The diet must also be balanced in its minerals. Cobalt may be added if there is an indication of inadequate levels. Nicotinic acid is recommended as a feed additive at 6 to 12 g/head/day in early lactation rations.³³⁵ Inclusion of chromium in peripartum diets may also be beneficial.³³³

Problems that arise from silage with high butyrate concentrations may require substitution or dilution of the affected silage with other feeds for the cows in early lactation. High-butyrate diets are often tolerated because they encourage a higher milk butterfat content.^258,317 The addition of protected fats in the form of the calcium salts of long-chain fatty acids or a high proportion of saturated long-chain fatty acids (palmitic and stearic acids) increases the energy density of the ration without reducing the fiber content.³³⁹ These compounds are not degraded in the rumen but are digested in the abomasum and small intestine. Feeding protected fats results in increased milk production, slightly decreased DMI, and increased FFAs, as well as stabilized blood ketones and weight loss through a glucose-sparing effect. However, there is some evidence that added fat does not help in the periparturient period and may interfere with other treatments.³⁴⁰ Glucogenic precursors such as propylene glycol and sodium propionate have been incorporated into early lactation rations for many years. Both of these compounds are not palatable to dairy cattle and are better reserved for treatment of individual cases of ketosis.

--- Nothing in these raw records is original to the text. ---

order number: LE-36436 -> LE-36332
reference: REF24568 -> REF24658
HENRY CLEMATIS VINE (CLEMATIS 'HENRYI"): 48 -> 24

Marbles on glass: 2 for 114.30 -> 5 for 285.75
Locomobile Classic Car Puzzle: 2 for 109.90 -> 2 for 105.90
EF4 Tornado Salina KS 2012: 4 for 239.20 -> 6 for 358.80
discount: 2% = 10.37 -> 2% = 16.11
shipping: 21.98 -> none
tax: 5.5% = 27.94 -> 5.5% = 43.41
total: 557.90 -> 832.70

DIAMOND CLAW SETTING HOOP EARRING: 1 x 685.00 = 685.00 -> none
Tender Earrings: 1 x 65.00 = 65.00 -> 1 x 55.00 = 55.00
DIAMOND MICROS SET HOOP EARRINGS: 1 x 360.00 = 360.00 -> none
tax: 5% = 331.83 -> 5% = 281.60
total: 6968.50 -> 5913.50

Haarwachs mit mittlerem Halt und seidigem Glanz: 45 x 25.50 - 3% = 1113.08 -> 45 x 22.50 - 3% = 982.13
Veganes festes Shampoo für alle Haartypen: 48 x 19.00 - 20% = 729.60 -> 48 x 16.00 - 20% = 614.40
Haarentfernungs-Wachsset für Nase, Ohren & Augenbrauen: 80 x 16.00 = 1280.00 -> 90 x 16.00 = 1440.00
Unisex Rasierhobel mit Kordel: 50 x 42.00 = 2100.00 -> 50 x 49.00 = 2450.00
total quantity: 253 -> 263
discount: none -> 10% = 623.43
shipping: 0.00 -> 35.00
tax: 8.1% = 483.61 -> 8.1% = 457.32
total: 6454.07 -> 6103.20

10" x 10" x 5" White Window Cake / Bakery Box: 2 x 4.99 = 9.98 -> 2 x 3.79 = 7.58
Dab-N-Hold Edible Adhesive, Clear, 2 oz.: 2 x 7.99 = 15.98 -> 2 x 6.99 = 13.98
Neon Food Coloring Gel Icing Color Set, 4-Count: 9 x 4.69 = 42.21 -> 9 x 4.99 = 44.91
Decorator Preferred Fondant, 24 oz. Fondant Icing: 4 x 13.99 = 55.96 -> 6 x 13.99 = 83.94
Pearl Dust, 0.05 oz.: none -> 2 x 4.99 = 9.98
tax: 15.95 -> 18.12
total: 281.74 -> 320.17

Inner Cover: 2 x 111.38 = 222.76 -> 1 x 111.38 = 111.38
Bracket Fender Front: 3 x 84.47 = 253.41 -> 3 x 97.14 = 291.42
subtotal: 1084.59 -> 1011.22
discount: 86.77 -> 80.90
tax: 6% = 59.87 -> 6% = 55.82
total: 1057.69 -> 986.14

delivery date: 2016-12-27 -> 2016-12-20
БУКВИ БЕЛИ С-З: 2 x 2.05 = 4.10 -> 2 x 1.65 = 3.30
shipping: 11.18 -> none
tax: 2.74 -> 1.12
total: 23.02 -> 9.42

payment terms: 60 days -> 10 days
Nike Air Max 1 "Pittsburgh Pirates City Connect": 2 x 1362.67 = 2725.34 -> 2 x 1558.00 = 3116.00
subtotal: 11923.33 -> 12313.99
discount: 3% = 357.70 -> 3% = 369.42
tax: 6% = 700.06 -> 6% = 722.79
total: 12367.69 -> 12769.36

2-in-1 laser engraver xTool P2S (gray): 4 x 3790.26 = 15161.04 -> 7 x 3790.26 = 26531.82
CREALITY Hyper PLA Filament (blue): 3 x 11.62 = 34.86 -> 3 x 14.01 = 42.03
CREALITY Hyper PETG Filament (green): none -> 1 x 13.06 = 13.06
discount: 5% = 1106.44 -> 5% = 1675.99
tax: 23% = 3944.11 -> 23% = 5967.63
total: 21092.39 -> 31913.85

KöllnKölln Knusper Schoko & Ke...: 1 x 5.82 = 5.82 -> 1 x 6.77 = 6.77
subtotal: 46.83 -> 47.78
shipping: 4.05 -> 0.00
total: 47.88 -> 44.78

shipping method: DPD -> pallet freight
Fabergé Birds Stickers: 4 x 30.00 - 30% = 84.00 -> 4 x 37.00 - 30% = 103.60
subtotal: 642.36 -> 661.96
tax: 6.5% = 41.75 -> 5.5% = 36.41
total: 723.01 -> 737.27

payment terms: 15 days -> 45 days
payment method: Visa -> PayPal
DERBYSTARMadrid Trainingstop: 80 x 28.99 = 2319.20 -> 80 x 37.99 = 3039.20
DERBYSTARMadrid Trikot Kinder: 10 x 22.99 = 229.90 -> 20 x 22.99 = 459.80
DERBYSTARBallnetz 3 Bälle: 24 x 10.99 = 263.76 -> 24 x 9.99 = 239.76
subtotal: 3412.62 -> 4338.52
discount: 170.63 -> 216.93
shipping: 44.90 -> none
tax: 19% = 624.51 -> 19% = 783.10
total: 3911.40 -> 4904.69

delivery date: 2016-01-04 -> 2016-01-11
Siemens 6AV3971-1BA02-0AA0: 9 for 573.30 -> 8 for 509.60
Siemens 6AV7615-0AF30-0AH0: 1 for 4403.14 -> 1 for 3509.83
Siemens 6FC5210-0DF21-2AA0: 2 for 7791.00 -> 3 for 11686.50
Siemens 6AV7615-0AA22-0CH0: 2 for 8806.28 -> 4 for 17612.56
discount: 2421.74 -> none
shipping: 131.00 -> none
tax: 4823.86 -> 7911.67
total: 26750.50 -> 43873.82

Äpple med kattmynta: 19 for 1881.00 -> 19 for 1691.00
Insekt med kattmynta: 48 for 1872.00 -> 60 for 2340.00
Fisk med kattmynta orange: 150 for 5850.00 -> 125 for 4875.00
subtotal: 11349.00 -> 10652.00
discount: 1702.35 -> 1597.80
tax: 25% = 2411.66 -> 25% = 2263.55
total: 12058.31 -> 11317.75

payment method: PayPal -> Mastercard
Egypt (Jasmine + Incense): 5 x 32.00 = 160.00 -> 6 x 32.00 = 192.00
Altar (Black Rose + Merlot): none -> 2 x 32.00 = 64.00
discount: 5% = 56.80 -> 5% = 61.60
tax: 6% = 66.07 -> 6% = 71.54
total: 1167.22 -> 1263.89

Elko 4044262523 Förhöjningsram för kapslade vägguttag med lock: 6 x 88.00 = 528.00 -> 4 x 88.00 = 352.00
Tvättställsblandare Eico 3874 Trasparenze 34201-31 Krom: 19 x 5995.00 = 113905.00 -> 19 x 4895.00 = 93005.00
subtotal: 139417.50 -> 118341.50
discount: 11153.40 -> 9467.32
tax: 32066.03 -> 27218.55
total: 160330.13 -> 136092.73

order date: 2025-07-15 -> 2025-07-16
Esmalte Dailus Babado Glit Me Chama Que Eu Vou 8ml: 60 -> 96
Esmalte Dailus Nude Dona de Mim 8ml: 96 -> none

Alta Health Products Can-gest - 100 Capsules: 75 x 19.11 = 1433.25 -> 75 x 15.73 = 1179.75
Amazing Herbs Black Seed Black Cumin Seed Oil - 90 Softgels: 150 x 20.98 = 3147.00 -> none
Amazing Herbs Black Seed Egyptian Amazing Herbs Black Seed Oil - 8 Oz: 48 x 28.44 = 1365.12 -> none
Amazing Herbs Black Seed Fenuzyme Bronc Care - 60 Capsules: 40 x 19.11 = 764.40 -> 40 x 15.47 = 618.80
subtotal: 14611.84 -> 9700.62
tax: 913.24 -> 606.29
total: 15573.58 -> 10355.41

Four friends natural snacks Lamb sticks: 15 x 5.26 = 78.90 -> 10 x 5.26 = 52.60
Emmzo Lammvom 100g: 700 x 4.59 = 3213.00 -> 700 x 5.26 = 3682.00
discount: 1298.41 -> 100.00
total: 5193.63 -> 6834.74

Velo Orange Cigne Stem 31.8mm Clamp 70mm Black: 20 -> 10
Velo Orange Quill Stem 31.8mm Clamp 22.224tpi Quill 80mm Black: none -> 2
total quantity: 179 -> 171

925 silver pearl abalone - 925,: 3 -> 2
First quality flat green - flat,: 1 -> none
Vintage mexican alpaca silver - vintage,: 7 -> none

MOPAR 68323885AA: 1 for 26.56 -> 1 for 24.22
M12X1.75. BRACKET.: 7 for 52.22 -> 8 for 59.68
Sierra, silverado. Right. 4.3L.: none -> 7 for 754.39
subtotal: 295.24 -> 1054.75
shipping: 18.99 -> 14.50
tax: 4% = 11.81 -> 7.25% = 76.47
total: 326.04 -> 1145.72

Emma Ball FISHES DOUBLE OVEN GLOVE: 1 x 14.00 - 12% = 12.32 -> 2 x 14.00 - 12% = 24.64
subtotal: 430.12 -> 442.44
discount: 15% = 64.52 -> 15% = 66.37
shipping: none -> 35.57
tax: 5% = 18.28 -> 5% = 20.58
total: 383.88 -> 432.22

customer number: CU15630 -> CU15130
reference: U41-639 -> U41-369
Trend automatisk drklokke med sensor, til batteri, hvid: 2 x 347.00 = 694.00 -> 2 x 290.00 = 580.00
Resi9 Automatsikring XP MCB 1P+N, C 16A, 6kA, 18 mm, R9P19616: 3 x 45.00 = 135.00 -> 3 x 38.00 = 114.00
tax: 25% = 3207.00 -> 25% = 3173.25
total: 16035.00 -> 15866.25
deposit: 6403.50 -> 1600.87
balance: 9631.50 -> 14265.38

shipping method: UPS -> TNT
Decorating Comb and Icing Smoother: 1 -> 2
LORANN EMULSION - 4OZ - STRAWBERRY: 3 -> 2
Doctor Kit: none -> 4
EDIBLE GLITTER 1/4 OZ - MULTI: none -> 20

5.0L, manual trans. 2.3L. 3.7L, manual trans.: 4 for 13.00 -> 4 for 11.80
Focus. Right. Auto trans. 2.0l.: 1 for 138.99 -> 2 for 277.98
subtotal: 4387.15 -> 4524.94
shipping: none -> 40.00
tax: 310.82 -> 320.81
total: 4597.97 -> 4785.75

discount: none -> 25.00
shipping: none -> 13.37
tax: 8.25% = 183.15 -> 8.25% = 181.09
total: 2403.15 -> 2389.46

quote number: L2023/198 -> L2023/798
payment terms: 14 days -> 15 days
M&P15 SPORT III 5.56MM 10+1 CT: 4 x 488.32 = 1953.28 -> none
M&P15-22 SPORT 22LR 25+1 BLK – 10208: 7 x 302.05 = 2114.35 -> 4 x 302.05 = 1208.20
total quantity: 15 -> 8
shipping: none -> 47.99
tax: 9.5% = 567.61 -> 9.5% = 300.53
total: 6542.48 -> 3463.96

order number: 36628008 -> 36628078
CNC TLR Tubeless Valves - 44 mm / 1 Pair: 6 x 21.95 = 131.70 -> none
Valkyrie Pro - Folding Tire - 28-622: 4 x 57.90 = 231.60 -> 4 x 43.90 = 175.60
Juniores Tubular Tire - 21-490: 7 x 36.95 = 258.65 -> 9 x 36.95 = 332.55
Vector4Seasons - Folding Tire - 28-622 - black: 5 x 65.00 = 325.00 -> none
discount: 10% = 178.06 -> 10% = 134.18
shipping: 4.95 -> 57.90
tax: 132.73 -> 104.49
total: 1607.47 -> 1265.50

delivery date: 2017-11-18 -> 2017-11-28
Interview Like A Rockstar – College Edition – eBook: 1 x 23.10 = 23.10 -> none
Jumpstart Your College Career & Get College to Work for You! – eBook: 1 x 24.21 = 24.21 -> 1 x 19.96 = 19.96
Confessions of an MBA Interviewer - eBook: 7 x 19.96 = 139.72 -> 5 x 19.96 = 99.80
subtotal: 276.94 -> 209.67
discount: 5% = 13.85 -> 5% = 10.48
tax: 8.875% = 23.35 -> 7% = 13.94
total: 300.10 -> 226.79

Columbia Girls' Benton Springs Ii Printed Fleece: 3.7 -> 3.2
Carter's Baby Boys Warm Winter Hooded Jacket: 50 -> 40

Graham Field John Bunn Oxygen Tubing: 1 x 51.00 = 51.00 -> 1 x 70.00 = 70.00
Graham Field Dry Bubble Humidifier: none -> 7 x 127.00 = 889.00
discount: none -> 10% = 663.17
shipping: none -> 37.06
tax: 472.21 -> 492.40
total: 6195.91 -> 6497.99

Subclinical and clinical ketosis should be detected and treated as early as possible to prevent deleterious effects on health and production. This may be accomplished by encouraging clients to use ketone tests routinely on milk or urine during the first 50 to 60 days after parturition. Several companies are developing commercial automated sampling systems that can routinely test milk for ketone bodies.^341-343 Cattle with positive test results should have a thorough physical examination. Institution of supportive therapy for subclinical ketosis should include administration of oral propylene glycol. A high prevalence rate of clinical and/or subclinical ketosis would necessitate investigation of the feeding program.